俺は“異種伝心”で全員にこいつの危険性を伝え、俺自身も警戒レベルを最大まで引き上げる。
「そんなに警戒しないでよ、何もしないからさ。それにしても...そうなっちゃったか...。てことはあいつも...。まぁまずあの娘に気に入られちゃったならそうなるのも仕方ないか」
「何を...何を言っている?!お前はなんだ?!」
俺は目の前のやつの不気味さに耐えきれなくなり、ついに声を出してしまう。
「やっと喋ってくれたね。今はまだ言えないけど、いずれわかるよ。それより【憤怒】くんを探してるんでしょ?彼ならこの先の山を越えたところの城にいるよ」
「なぜそんなことを俺たちに教える?いや、そもそもなぜ俺たちが【憤怒】を探していることを知っている?!お前は何者だ?!」
「伝えることは全部伝えたからねっ!それじゃ頑張って!ボクは応援してるよ!あ、1つ言い忘れてた。...あんまり堕ちないでね?」
そう言い残して目の前が真っ白に染まった。すぐに元に戻ったが、そこには白い奴、レティクル何某はすでにいなかった。

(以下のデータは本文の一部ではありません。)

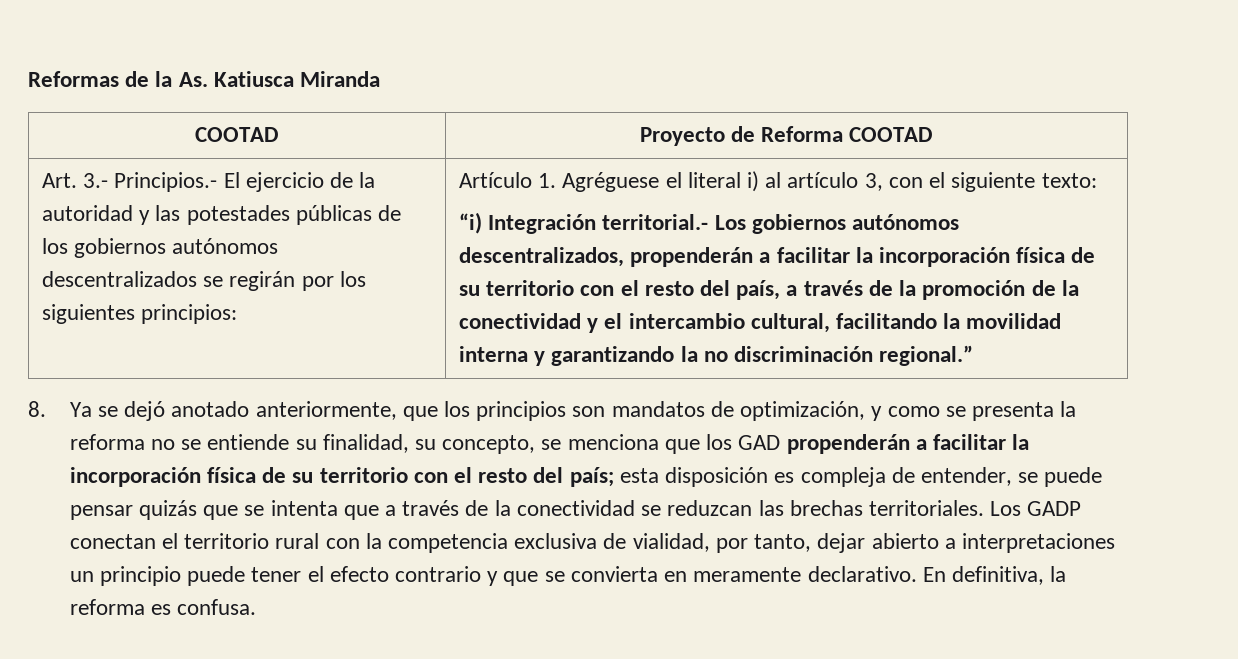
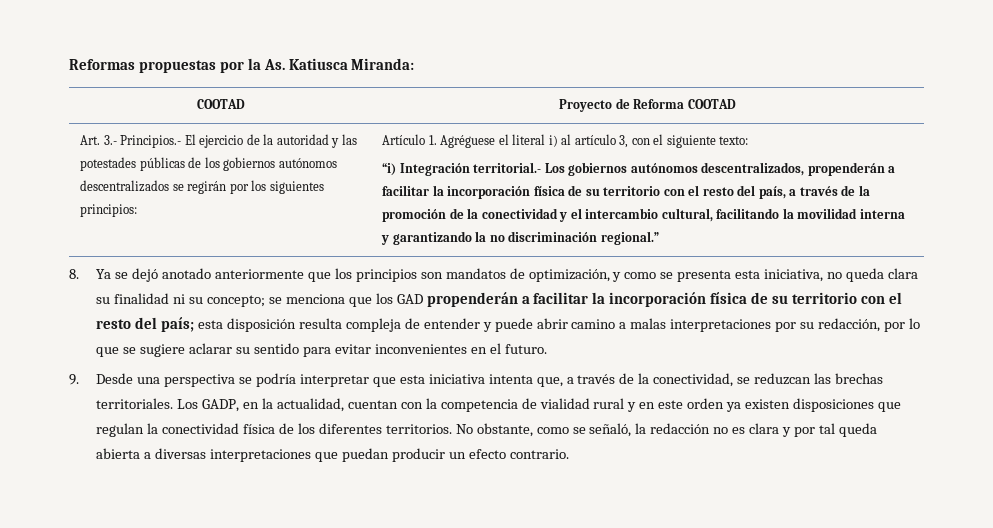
- Reformas de la As. Katiusca Miranda
+ Reformas propuestas por la As. Katiusca Miranda:
- 8. Ya se dejó anotado anteriormente, que los principios son mandatos de optimización, y como se presenta la reforma no se entiende su finalidad, su concepto, se menciona que los GAD propenderán a facilitar la incorporación física de su territorio con el resto del país; esta disposición es compleja de entender, se puede pensar quizás que se intenta que a través de la conectividad se reduzcan las brechas territoriales.
+ 8. Ya se dejó anotado anteriormente que los principios son mandatos de optimización, y como se presenta esta iniciativa, no queda clara su finalidad ni su concepto; se menciona que los GAD propenderán a facilitar la incorporación física de su territorio con el resto del país; esta disposición resulta compleja de entender y puede abrir camino a malas interpretaciones por su redacción, por lo que se sugiere aclarar su sentido para evitar inconvenientes en el futuro.
+ 9. Desde una perspectiva se podría interpretar que esta iniciativa intenta que, a través de la conectividad, se reduzcan las brechas territoriales.
- Los GADP conectan el territorio rural con la competencia exclusiva de vialidad, por tanto, dejar abierto a interpretaciones un principio puede tener el efecto contrario y que se convierta en meramente declarativo. En definitiva, la reforma es confusa.
+ Los GADP, en la actualidad, cuentan con la competencia de vialidad rural y en este orden ya existen disposiciones que regulan la conectividad física de los diferentes territorios. No obstante, como se señaló, la redacción no es clara y por tal queda abierta a diversas interpretaciones que puedan producir un efecto contrario.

「くそっ!何も分からなかった!なんだったんだあいつは!」
「ほんとに...一方的に言われて消えちゃったわね。でも、居場所を教えてくれただけでも運が良かったと思いましょ?」
「でも、それが正しいとは限らない。何かの罠かもしれない」
「たしかにそうね。でも、今それ以外に情報がないのも確かよ」
「........そうだな、ミユの言う通りだ。あいつはこの山の先って言ってたな。それじゃあそこに向かうしかないか」
俺は何か手のひらで踊らされているような感覚があり気持ち悪かったが、何も分からない中得られた情報なので今はそれを頼るしかなかった。